Le Conseil fédéral propose de rejeter la motion.

Stellungnahme des Bundesrates

Un médicament est autorisé lorsqu'il a été démontré qu'il est sûr, efficace et de qualité. Lors de l'évaluation du rapport bénéfice-risque des psychotropes, les risques psychiatriques et tous les autres risques sont examinés de manière très approfondie. Ensuite, des mises en garde ciblées et concrètes ainsi que des mesures de précaution à respecter sont mentionnées dans l'information professionnelle et dans l'information destinée aux patients.

Les psychotropes sont tous, sans aucune exception, des médicaments soumis à prescription ; lors de la prescription, le médecin traitant procède à une évaluation des bénéfices et des risques dans le cas d'espèce en assumant son devoir de diligence, et attire également l'attention du patient sur les risques et les effets indésirables. Les règles reconnues des sciences médicales et pharmaceutiques prévoient également ce devoir d'information lors de la remise par le pharmacien de médicaments qui ont été prescrits par un médecin.

Si de nouveaux risques sont constatés après l'octroi de l'autorisation, des mesures sont prises au niveau de la surveillance du marché. Et Swissmedic prend immédiatement les mesures qui s'imposent si, par exemple, la saisie continue des annonces d'effets indésirables présumés met au jour de nouveaux risques graves. Ces mesures vont de l'adaptation de l'information sur le médicament avec communication aux professionnels de la santé au retrait du marché du médicament en question.

Le Conseil fédéral est d'avis que les dispositions et les mesures ancrées dans le droit sur les produits thérapeutiques répondent de manière adéquate aux risques associés à l'utilisation des médicaments. L'ordonnance sur les exigences relatives aux médicaments (RS 812.212.22) décrit par ailleurs de manière détaillée les instructions à respecter s'agissant des données et des textes à afficher sur les récipients et les emballages de tous les médicaments. Or la mention proposée de certaines mises en garde sur les emballages de psychotropes entraînerait une distorsion du profil d'effets secondaires des médicaments en question, car d'autres remarques importantes pourraient ainsi se retrouver au second plan. En outre, une nouvelle réglementation en ce sens constituerait une action isolée dans l'environnement réglementaire international.
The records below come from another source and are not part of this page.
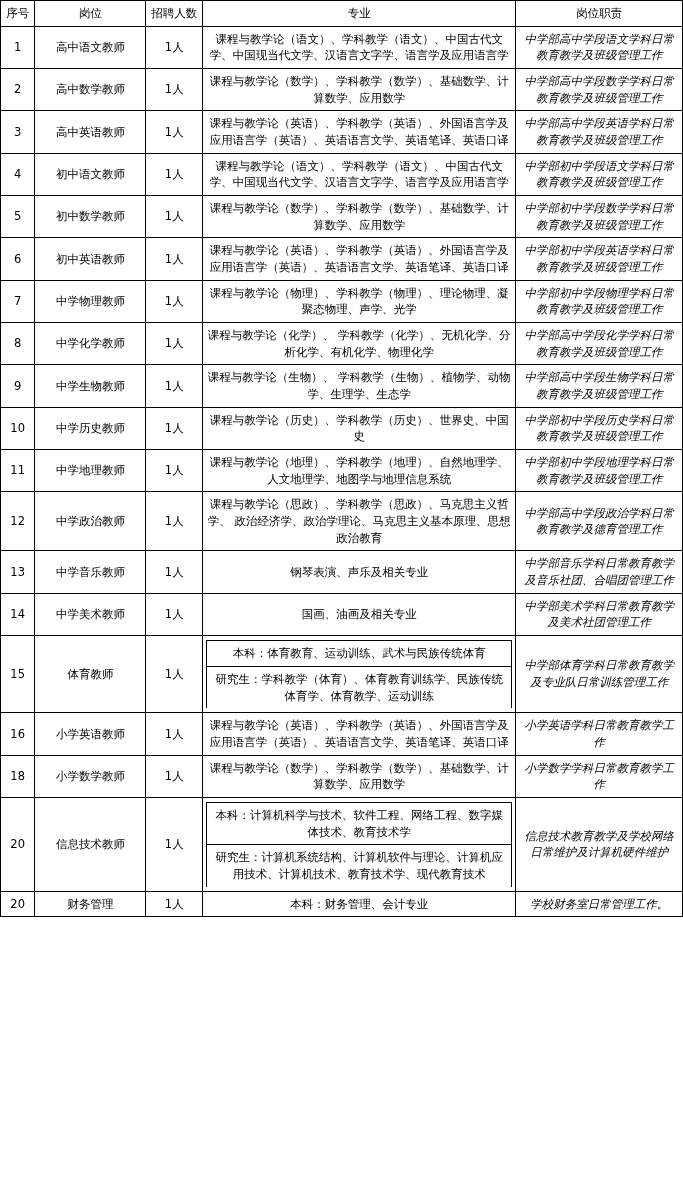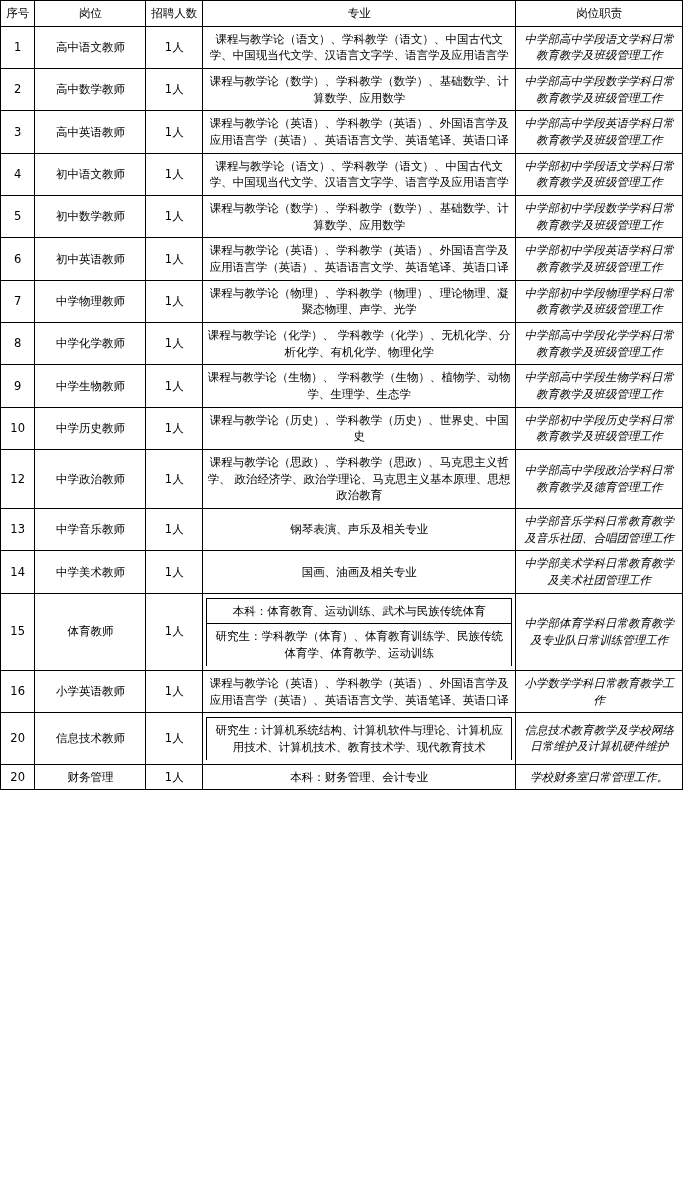"11" tr { html: none -> <tr> <td>11</td> <td>中学地理教师</td> <td>1人</td> <td>课程与教学论（地理）、学科教学（地理）、自然地理学、人文地理学、地图学与地理信息系统</td> <td>中学部初中学段地理学科日常教育教学及班级管理工作</td> </tr> }
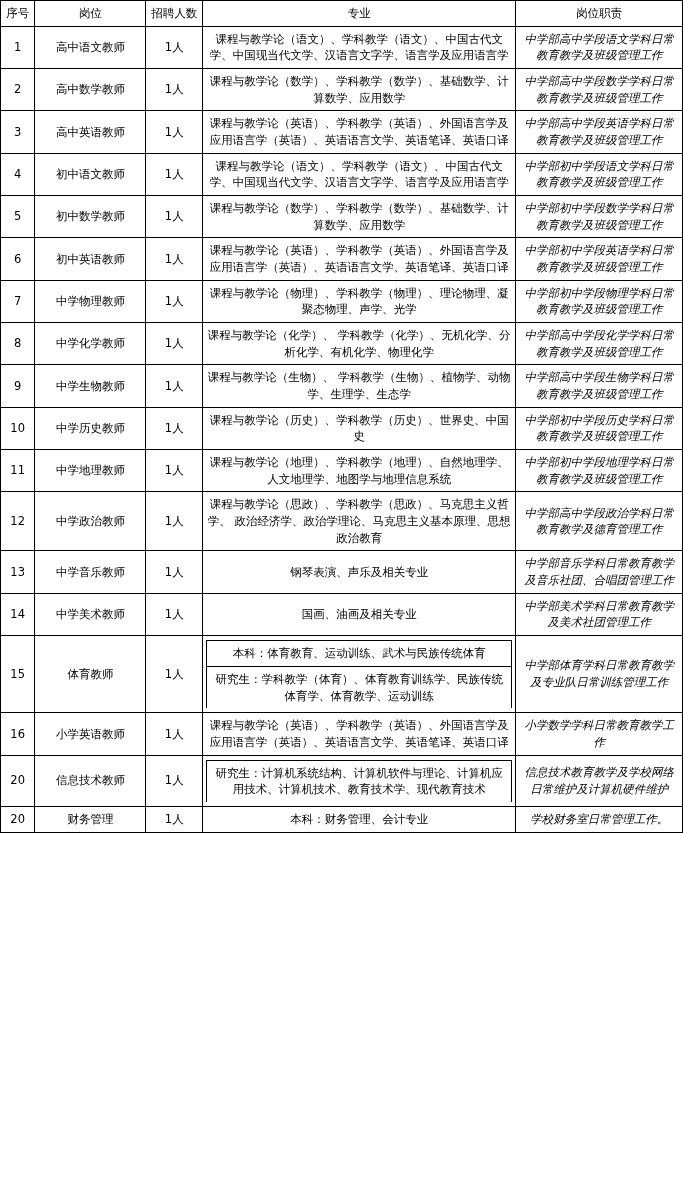"小学数学学科日常教育教学工作" td.cell-duty { text: 数学 -> 英语 }
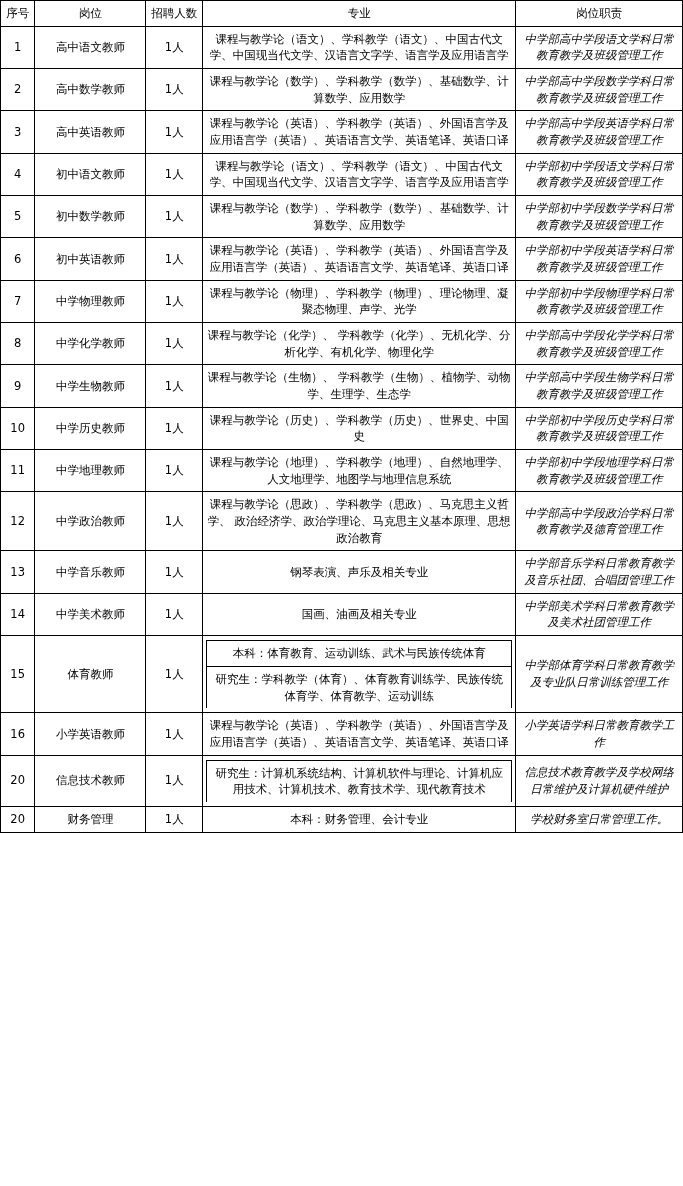"18" tr { html: none -> <tr> <td>18</td> <td>小学数学教师</td> <td>1人</td> <td>课程与教学论（数学）、学科教学（数学）、基础数学、计算数学、应用数学</td> <td>小学数学学科日常教育教学工作</td> </tr> }
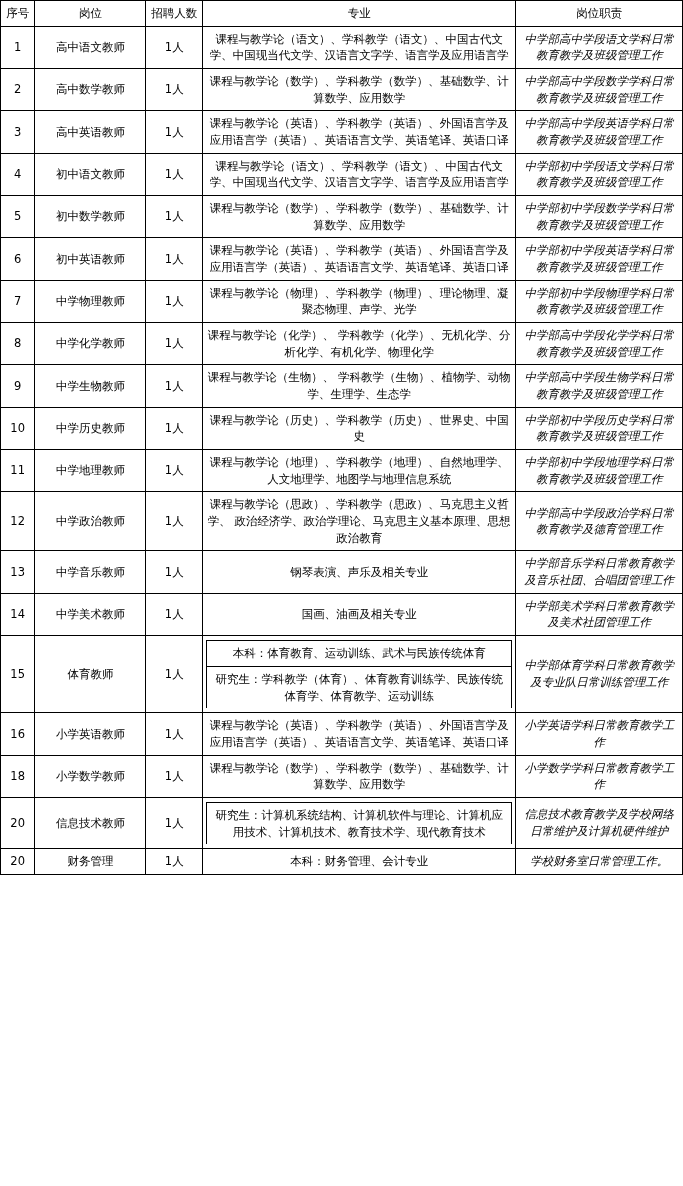"本科：计算机科学与技术、软件工程、网络工程、数字媒体技术、教育技术学" tr { html: none -> <tr> <td>本科：计算机科学与技术、软件工程、网络工程、数字媒体技术、教育技术学</td> </tr> }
Le Conseil fédéral rejette par conséquent l'apposition, sur les emballages de psychotropes, des mises en garde demandées dans la motion. Il souligne par ailleurs que le médecin qui prescrit un médicament dans une indication autre que celles approuvées dans l'autorisation (utilisation hors-étiquette) doit assumer dans ce cas seul et intégralement la responsabilité des risques inhérents au traitement en question, aux côtés du patient qui doit être dûment informé.

Le Conseil fédéral propose de rejeter la motion.